▸ What you will do: When the line containing "- openapia-0.1.yaml - The" appears in the entries below, begin printing there and stop after the line containing "- Use ../examples/openapia-0.1-example.json"; print each of those lines exactly and no other line.

▸ Provided records:

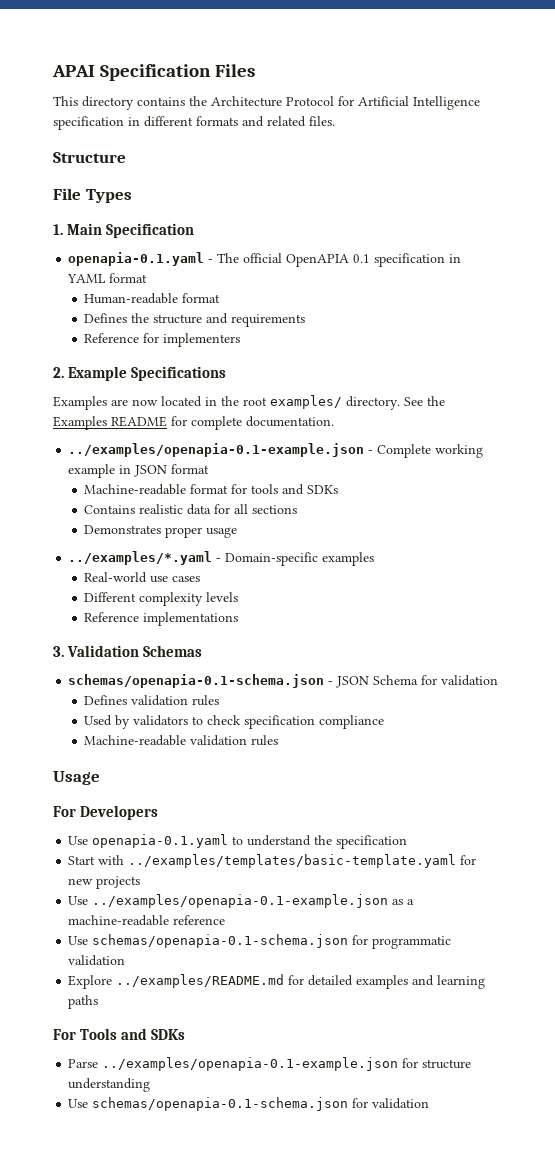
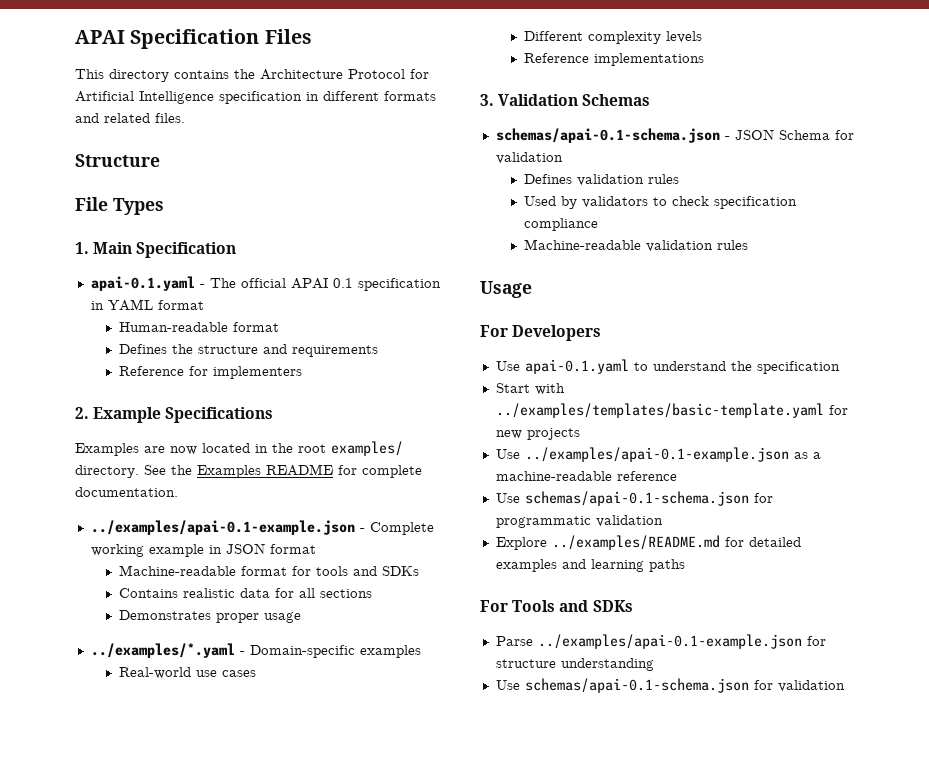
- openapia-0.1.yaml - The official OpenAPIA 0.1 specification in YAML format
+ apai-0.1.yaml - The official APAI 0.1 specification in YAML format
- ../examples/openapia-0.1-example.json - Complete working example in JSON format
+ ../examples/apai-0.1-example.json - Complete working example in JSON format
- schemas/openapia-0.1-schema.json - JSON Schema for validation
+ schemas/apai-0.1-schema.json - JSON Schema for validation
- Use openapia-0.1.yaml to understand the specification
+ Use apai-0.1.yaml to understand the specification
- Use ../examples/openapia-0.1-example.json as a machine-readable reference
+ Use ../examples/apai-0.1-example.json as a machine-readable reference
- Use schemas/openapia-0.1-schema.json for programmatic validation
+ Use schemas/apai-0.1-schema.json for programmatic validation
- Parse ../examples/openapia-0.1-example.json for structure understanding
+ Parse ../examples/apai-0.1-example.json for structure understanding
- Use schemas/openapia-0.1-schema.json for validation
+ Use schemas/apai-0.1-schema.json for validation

==

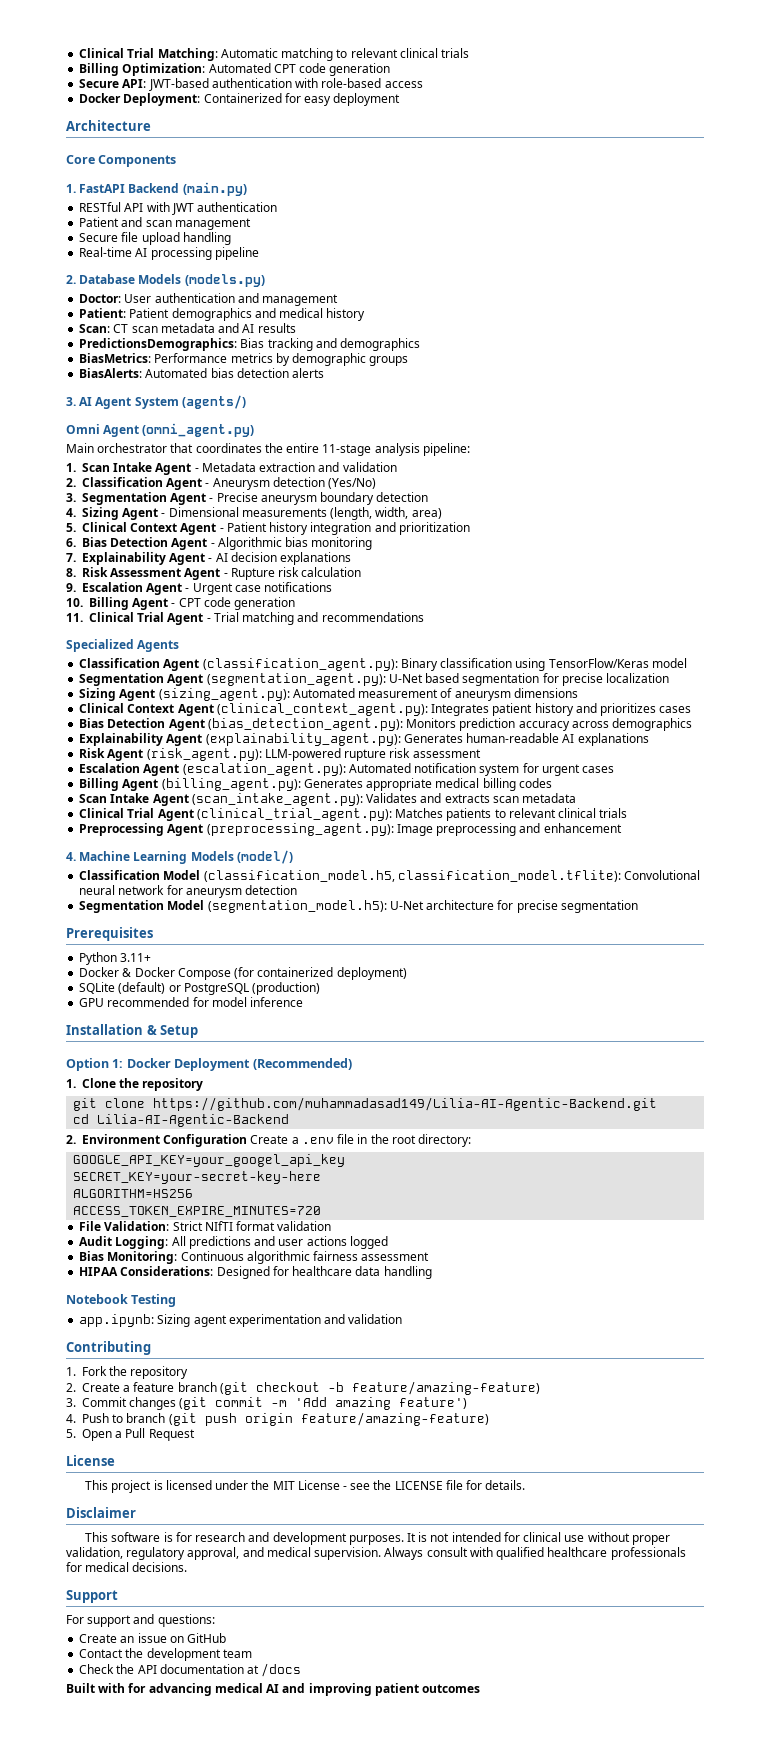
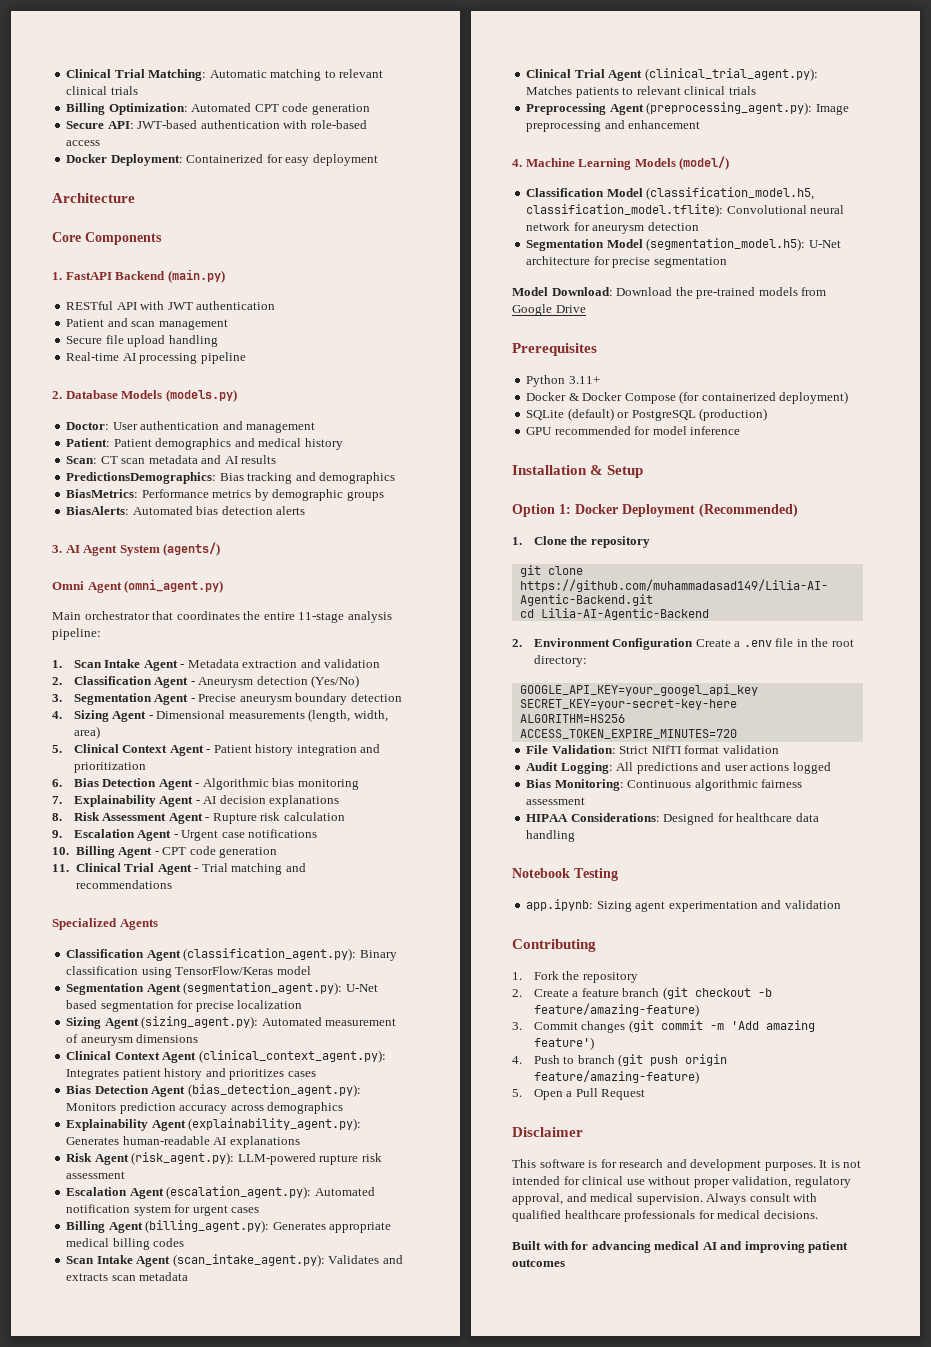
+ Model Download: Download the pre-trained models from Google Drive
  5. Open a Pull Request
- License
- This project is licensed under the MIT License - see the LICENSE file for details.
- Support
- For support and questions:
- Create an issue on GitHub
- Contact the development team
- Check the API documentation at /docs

▸ Solution below:
- openapia-0.1.yaml - The official OpenAPIA 0.1 specification in YAML format
+ apai-0.1.yaml - The official APAI 0.1 specification in YAML format
- ../examples/openapia-0.1-example.json - Complete working example in JSON format
+ ../examples/apai-0.1-example.json - Complete working example in JSON format
- schemas/openapia-0.1-schema.json - JSON Schema for validation
+ schemas/apai-0.1-schema.json - JSON Schema for validation
- Use openapia-0.1.yaml to understand the specification
+ Use apai-0.1.yaml to understand the specification
- Use ../examples/openapia-0.1-example.json as a machine-readable reference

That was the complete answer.